Boost.Parser assumes that all attributes are semi-regular (see std::semiregular). Within the Boost.Parser code, attributes are assigned, moved, copy, and default constructed. There is no support for move-only or non-default-constructible types.

The attribute type trait, attribute

You can use attribute (and the associated alias, attribute_t) to determine the attribute a parser would have if it were passed to parse(). Since at least one parser (char_) has a polymorphic attribute type, attribute also takes the type of the range being parsed. If a parser produces no attribute, attribute will produce none, not void.

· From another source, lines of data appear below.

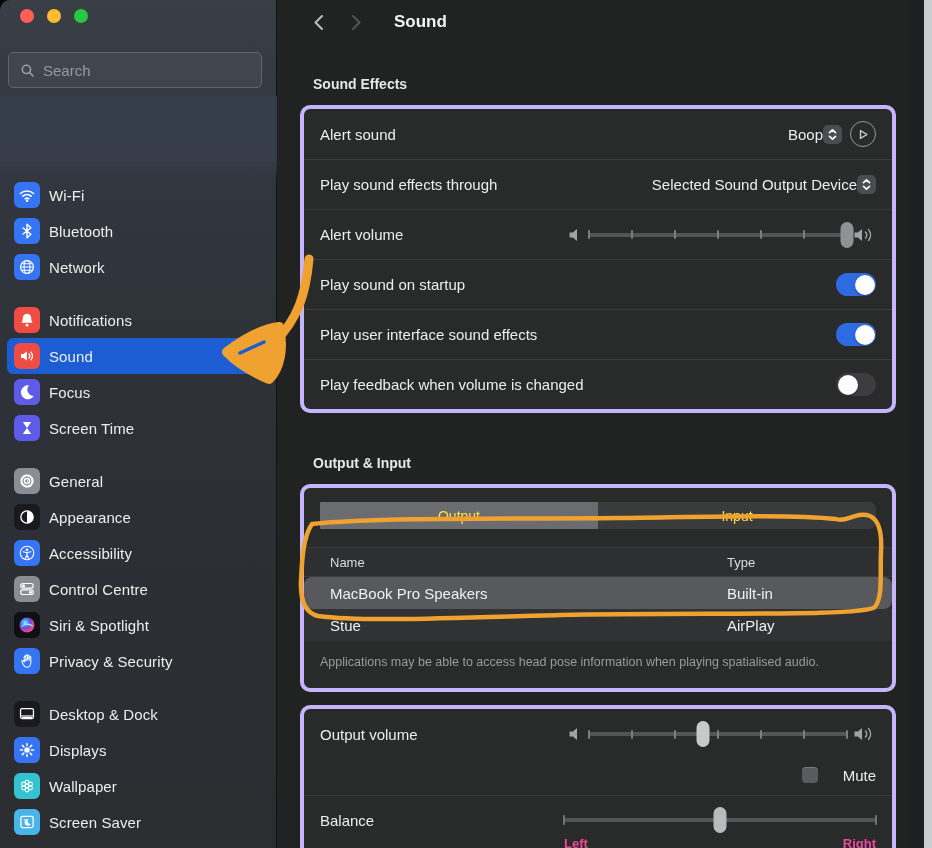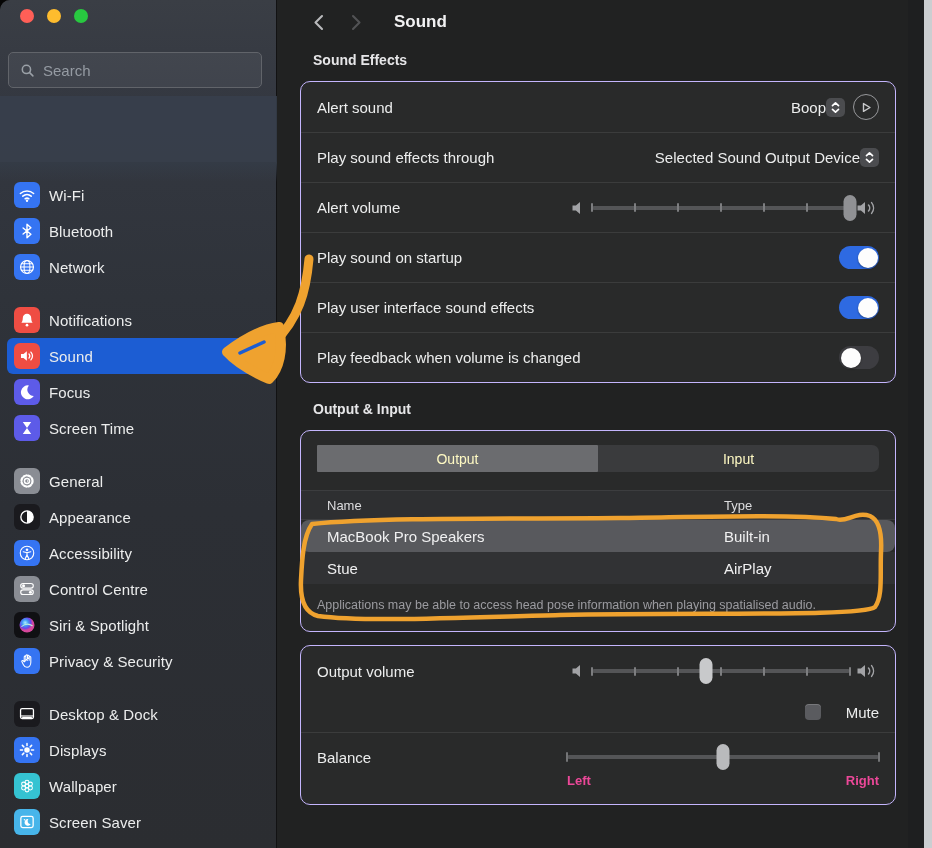"Sound Effects" .section-label { margin: 18px 0 0 13px -> 42px 0 0 13px }
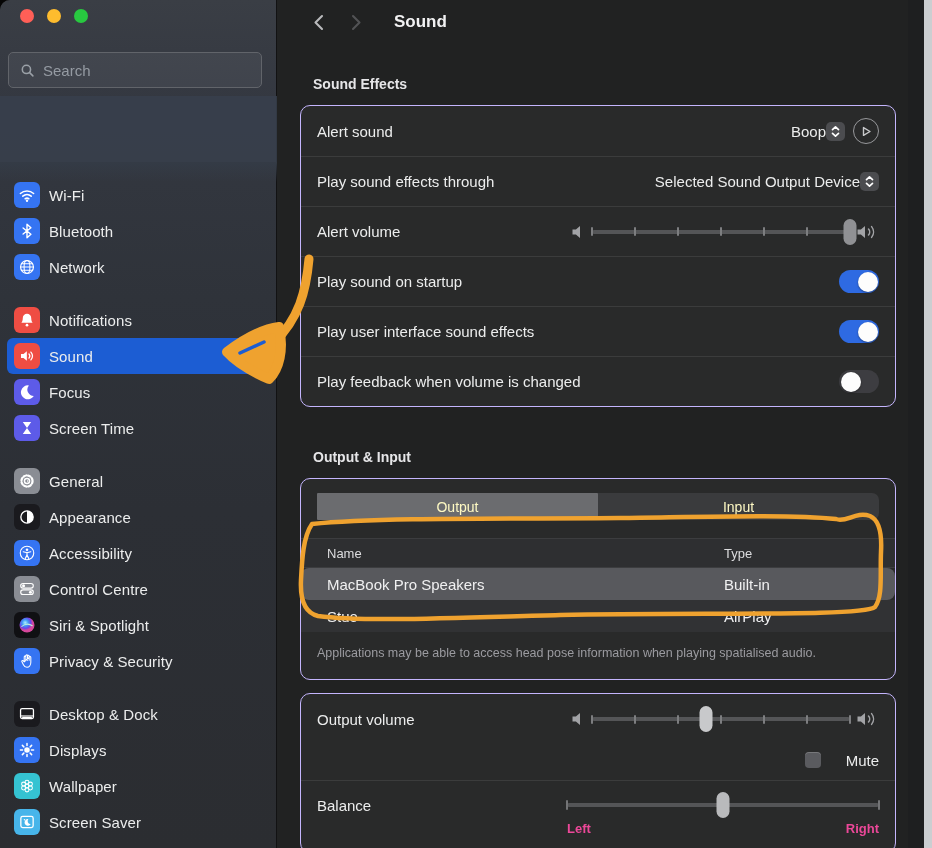"Alert sound" .card { border: 1px solid #c4b5fd -> 4px solid #c4b5fd }
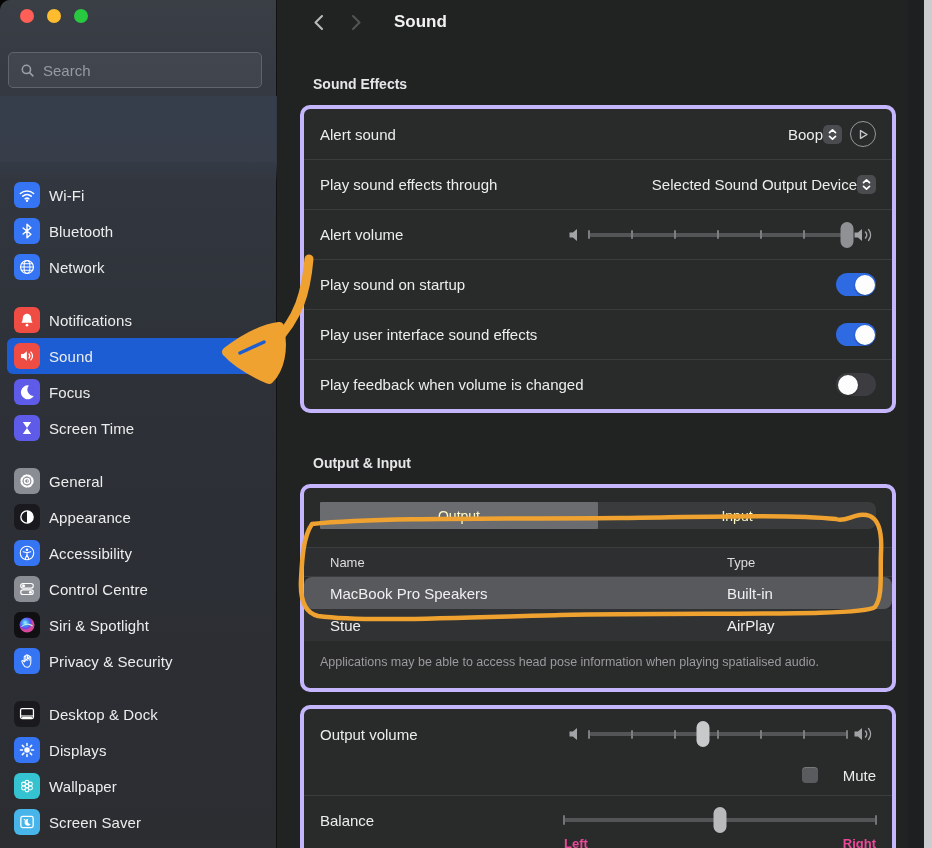"Output" .segment { color: #fef9c3 -> #fde047 }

If you want to feed an iterator/sentinel pair to attribute, create a range from it like so:

constexpr auto parser = /* ... */;
auto first = /* ... */;
auto const last = /* ... */;

namespace bp = boost::parser;
// You can of course use std::ranges::subrange directly in C++20 and later.
using attr_type = bp::attribute_t<decltype(BOOST_PARSER_SUBRANGE(first, last)), decltype(parser)>;

There is no single attribute type for any parser, since a parser can be placed within omit[], which makes its attribute type none. Therefore, attribute cannot tell you what attribute your parser will produce under all circumstances; it only tells you what it would produce if it were passed to parse().

Parser attributes

This table summarizes the attributes generated for all Boost.Parser parsers. In the table below:

Table 1.8. Parsers and Their Attributes

Parser

Attribute Type

Notes

eps

None.

eol

None.

eoi

None.

attr(x)

decltype(RESOLVE(x))

char_

The code point type in Unicode parsing, or char in non-Unicode parsing; see below.

Includes all the _p UDLs that take a single character, and all character class parsers like control and lower.

cp

char32_t

cu

char

lit(x)

None.

Includes all the _l UDLs.

string(x)

std::string

Includes all the _p UDLs that take a string.

bool_

bool

bin

unsigned int

oct

unsigned int

hex

unsigned int

ushort_

unsigned short

uint_

unsigned int

ulong_

unsigned long

ulong_long

unsigned long long

short_

short

int_

int

long_

long

long_long

long long

float_

float

double_

double

symbols<T>

T


char_ is a bit odd, since its attribute type is polymorphic. When you use char_ to parse text in the non-Unicode code path (i.e. a string of char), the attribute is char. When you use the exact same char_ to parse in the Unicode-aware code path, all matching is code point based, and so the attribute type is the type used to represent code points, char32_t. All parsing of UTF-8 falls under this case.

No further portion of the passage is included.